A incitação tem uma hipótese de agravação de pena quando o crime ocorre, e também a incitação é elemento do tipo, prevista como conduta nuclear, e é um crime autônomo. Qualquer crime pode ser incitado? Não, só os dolosos. Não faz sentido falar em incitação para crimes culposos. A própria culpa já desnatura a incitação. Posso instigar alguém a agir com culpa? Nunca. O elemento do crime culposo que desnatura o dolo é a previsibilidade. A previsibilidade do crime doloso é igual à do crime culposo, mas no doloso o agente quer o resultado, enquanto no culposo ele dá causa ao resultado por negligência, imperícia ou imprudência.

Apologia: o que é fazer apologia publicamente? Enaltecer a conduta daquela pessoa criminosa. Pode ser ou do crime ou do criminoso.

Qual a diferença, então, entre incitação e apologia? Os autores falam sobre a incitação direta a do art. 286, e de indireta a apologia do art. 287. Na direta, o fato criminoso é futuro. Na apologia (art. 287), o fato é passado. Significa que não se podem enaltecer condutas futuras, mas só pretéritas. Isso é o que caracteriza a apologia.

Por fim, a...

 

Quadrilha ou bando

Associarem-se mais de três pessoas para cometer crimes. A Constituição permite a associação para fins lícitos, sem armas. Mas o legislador restringe essa regra. De que forma? Para o fim de praticar crimes. Esse é o elemento subjetivo que desnatura qualquer tipo de associação. Se a associação se der para o fim de se praticarem crimes, ela será uma quadrilha ou bando.

Qual a diferença entre o art. 288 e o art. 29? Vamos anotar.
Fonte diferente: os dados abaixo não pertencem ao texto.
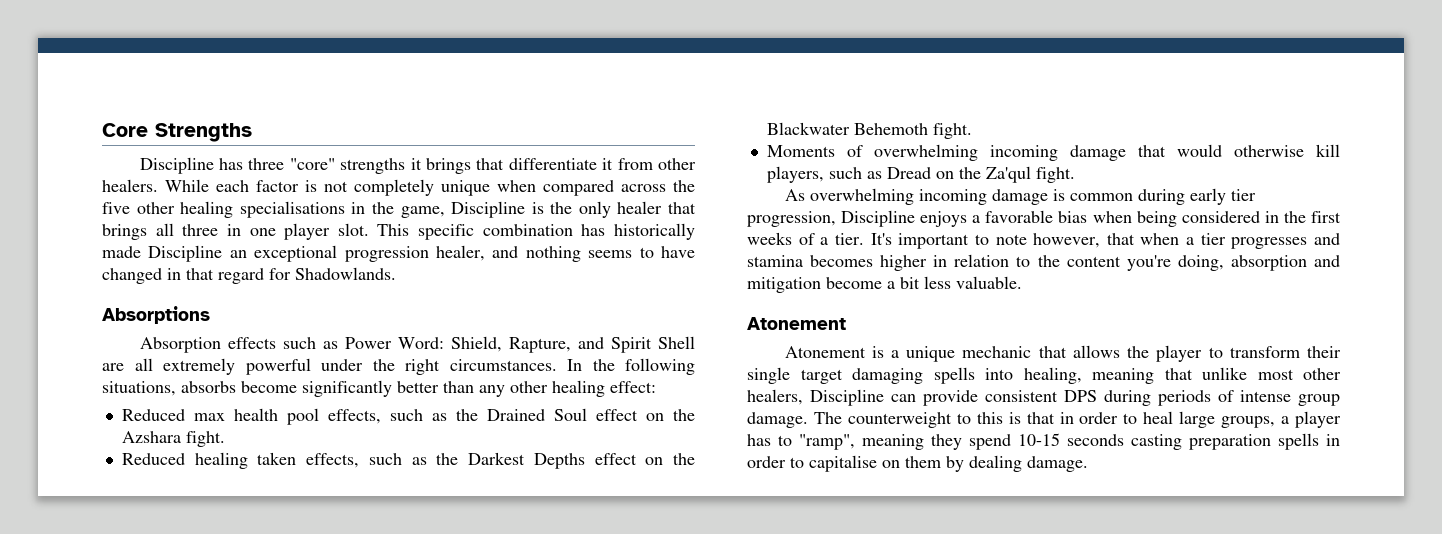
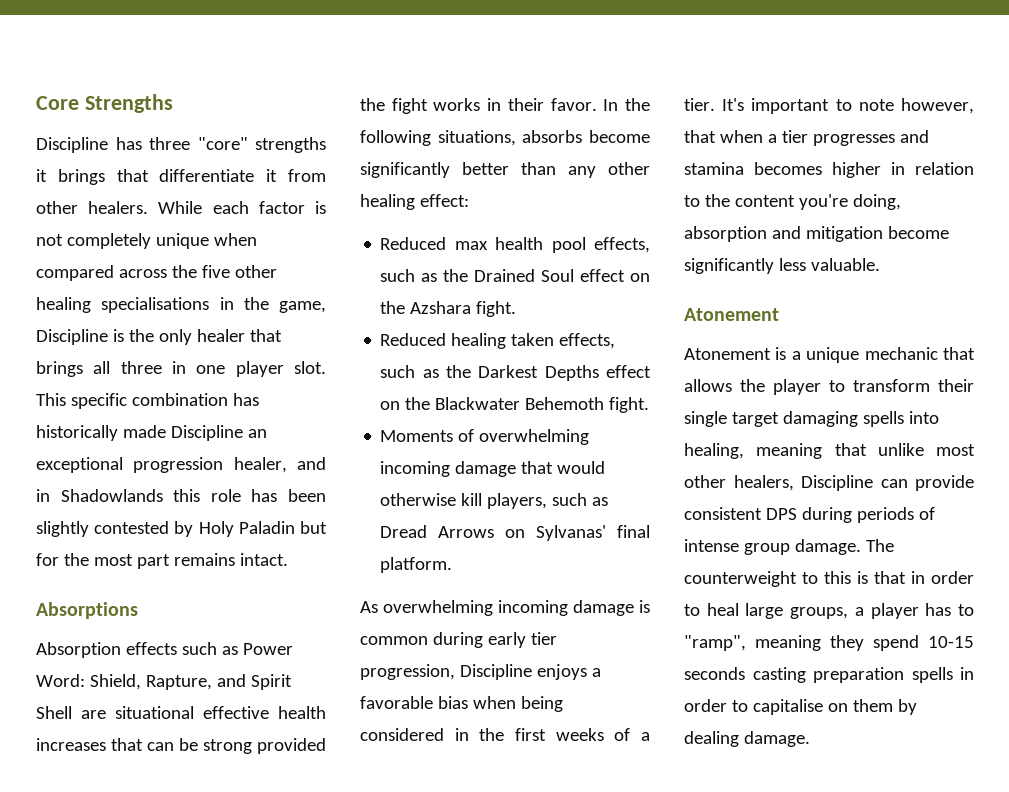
[525,246,695,262] [102,267,396,284] nothing seems to have changed in that regard for Shadowlands. -> [36,489,326,502] [36,521,327,537] [36,553,288,569] in Shadowlands this role has been slightly contested by Holy Paladin but for the most part remains intact.
[134,358,557,375] all extremely powerful under the right circumstances. -> [115,706,326,719] [36,738,326,754] [360,98,597,114] situational effective health increases that can be strong provided the fight works in their favor.
[935,166,1075,183] on the Za'qul fight. -> [438,525,650,541] [380,557,453,573] Arrows on Sylvanas' final platform.
[887,277,920,289] a bit -> [684,258,774,274] significantly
No art. 288, temos associação para fins ilícitos. É um dolo específico: para a prática de crimes. No art. 29, não há dolo específico, e a associação também pode se dar para a prática de contravenção. Outra diferença é que quem pratica o crime do art. 288 pratica-o em concurso material, ou formal. A culpabilidade é a mesma para todos os do bando e quadrilha. E também o óbvio: na quadrilha ou bando são necessárias pelo menos quatro pessoas, enquanto no concurso de pessoas do art. 29 bastam duas, e a reunião de agentes é sempre eventual, para qualquer crime.

Por fim, o art. 288 é um tipo autônomo, enquanto o art. 29 é uma causa geral de aumento de pena. Não podemos, portanto, combinar os dois artigos por causa do princípio ne bis in idem. No quadrilha ou bando, também, a presença de inimputáveis não desqualifica o crime.